We tasted though their latest releases of Syrah, Rose, Sauvignon Blanc, Aroha Pinot Noir (and a library wine!), and Riesling, and bought a few extra bottles to enjoy back in Wellington from the Fridge. The Savvy in particular was fantastic.
2014 Aroha Pinot Noir, Le Sol Syrah and Sophia Melot Cabernet
I was pretty excited to read about a small pop-up tasting being hosted by Regional Wines to celebrate the release of the 2014 Craggy Range prestige wines – the Aroha, Le Sol and Sophia. Craggy Range is known for great wines, some of which I have collected in the Pool Room already, so I headed over to where winemaker Matt Stafford was on hand to take me through the wines.
It was just the three reds we looked at, starting with the Pinot Noir Craggy Range Aroha Te Muna Road Martinborough 2014 (14% $121). As with all the wines here I did not make any direct notes (it felt too gauche to do that) so I just tried to remember my impressions as I went along…we then tasted the Syrah Craggy Range Le Sol Hawkes Bay 2014 (14.5% $121), and finished up with the Merlot Cab blend Craggy Range Sophia Hawkes Bay 2014 (14% $96).

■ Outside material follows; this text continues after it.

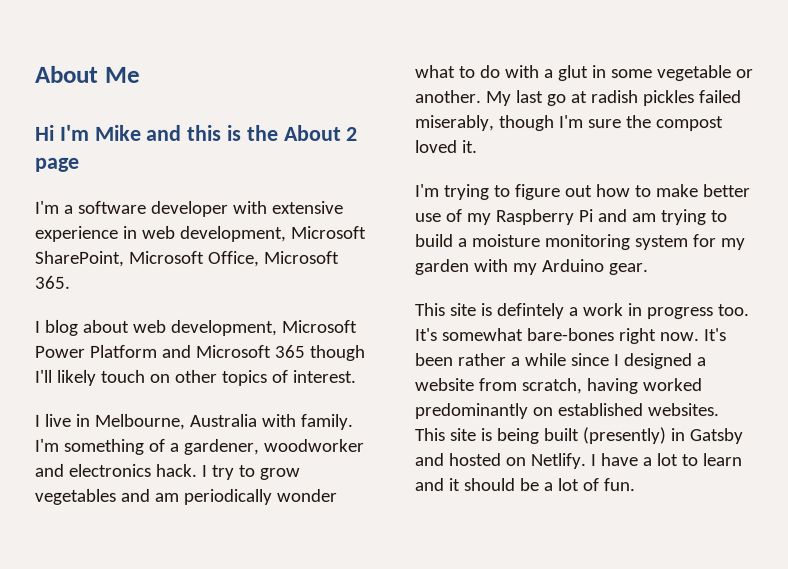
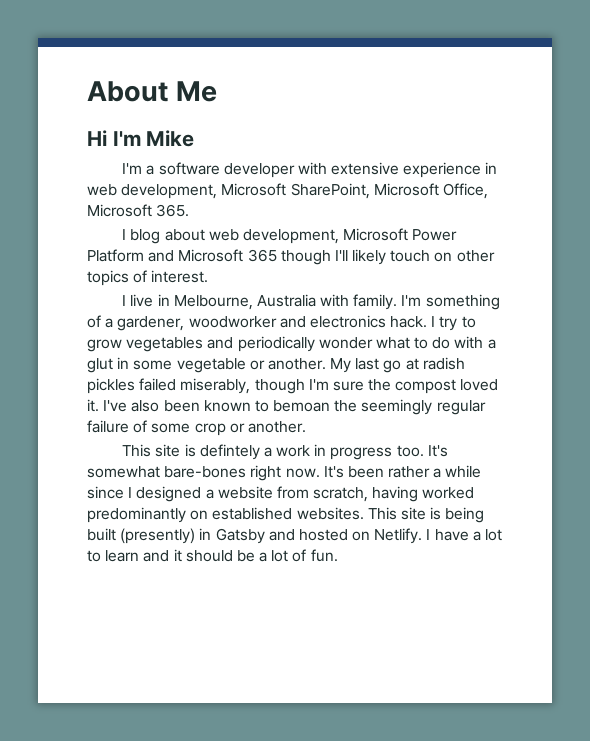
[146,124,359,141] [35,157,80,172] and this is the About 2 page -> (195, 138) none
[153,492,179,502] am -> (234, 343) none
[415,184,751,201] [415,209,728,226] [415,234,746,251] [415,259,649,276] // I'm trying to figure out how to make better use of my Raspberry Pi and am trying to build a moisture monitoring system for my garden with my Arduino gear. -> [103,399,486,415] [87,420,306,436] I've also been known to bemoan the seemingly regular failure of some crop or another.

The wines all looked very aromatic and very fine. The fruit quality was there in all of them, the Aroha in particular was looking great and very varietal, with lovely red cherry fruit, and showing the developed rewarding typicity I am starting to see from Te Muna sites. The Le Sol, a much-lauded, and famous, NZ Syrah, was drinking a bit younger and less closed than its ’13 predecessor, with much beauty and grace (I did confess to Matt that I am kinda bewildered about NZ Syrahs, and am finding it hard to get my head around them). Meanwhile, the Sophia was showing much of the density and finesse you would expect of a top HB red blend but perhaps not as deep as I would want, if I have to quibble, but still a very good wine…
I would likely score all these wines in the low to mid nineties if I had the time and opportunity to do so…I liberated an Aroha for the Pool Room so I will see how it looks in five years time…

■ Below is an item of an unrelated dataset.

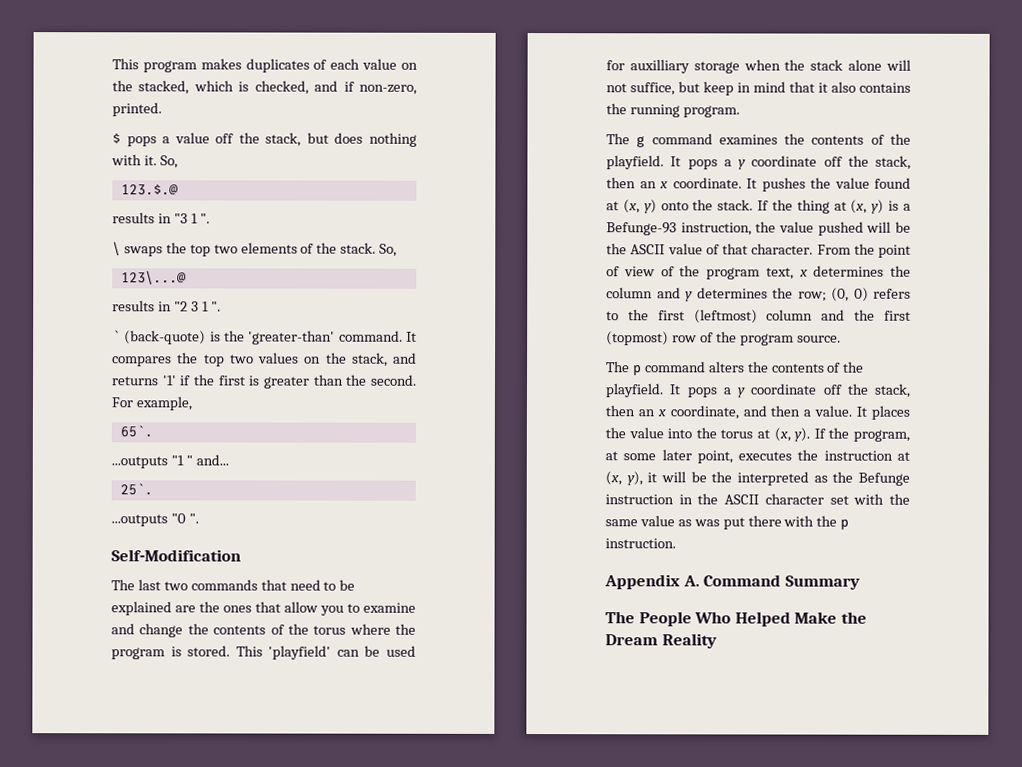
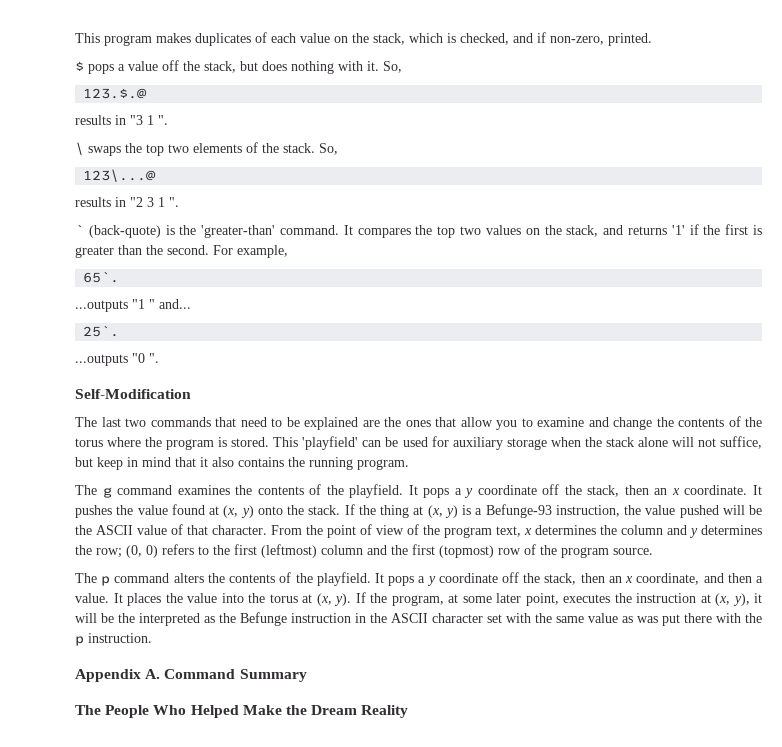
[138,80,190,95] stacked, -> [373,33,405,45] stack,
[629,59,690,74] auxilliary -> [452,437,503,450] auxiliary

In keeping with the evening, I also bought bought a (much cheaper) Craggy Range Te Kahu 2013 for the home table…lovely, intense dark fruityness, dense & aromatic…didn’t disappoint. I have a couple more bottles Below Stairs which I will look at properly from 2018 onwards…
This has been lauded by a few critics as the outstanding wine from an outstanding vintage. It may well prove to be the finest bottle of plonk I possess in my cellar:
Craggy Range Le Sol Gimblett Gravels Syrah Hawkes Bay 2013 – $$$+ – Drink 2018-21
I’m not gonna let the vagaries of my cellar affect this wine. It’s getting necked in ’18.
NZ wine critic Raymond Chan sez, “The depth and penetration is a feature. The wine follows a very flowery tannin line, the extraction significant, but refined. The acidity is perfectly integrated, and the palate has tension and drive that carries the flavours to a very long, rich and elegant finish. This is the most beautifully refined ‘Le Sol’ to date. It has elegance and finesse, with intense black fruits, minerals, florals, earth and spices.”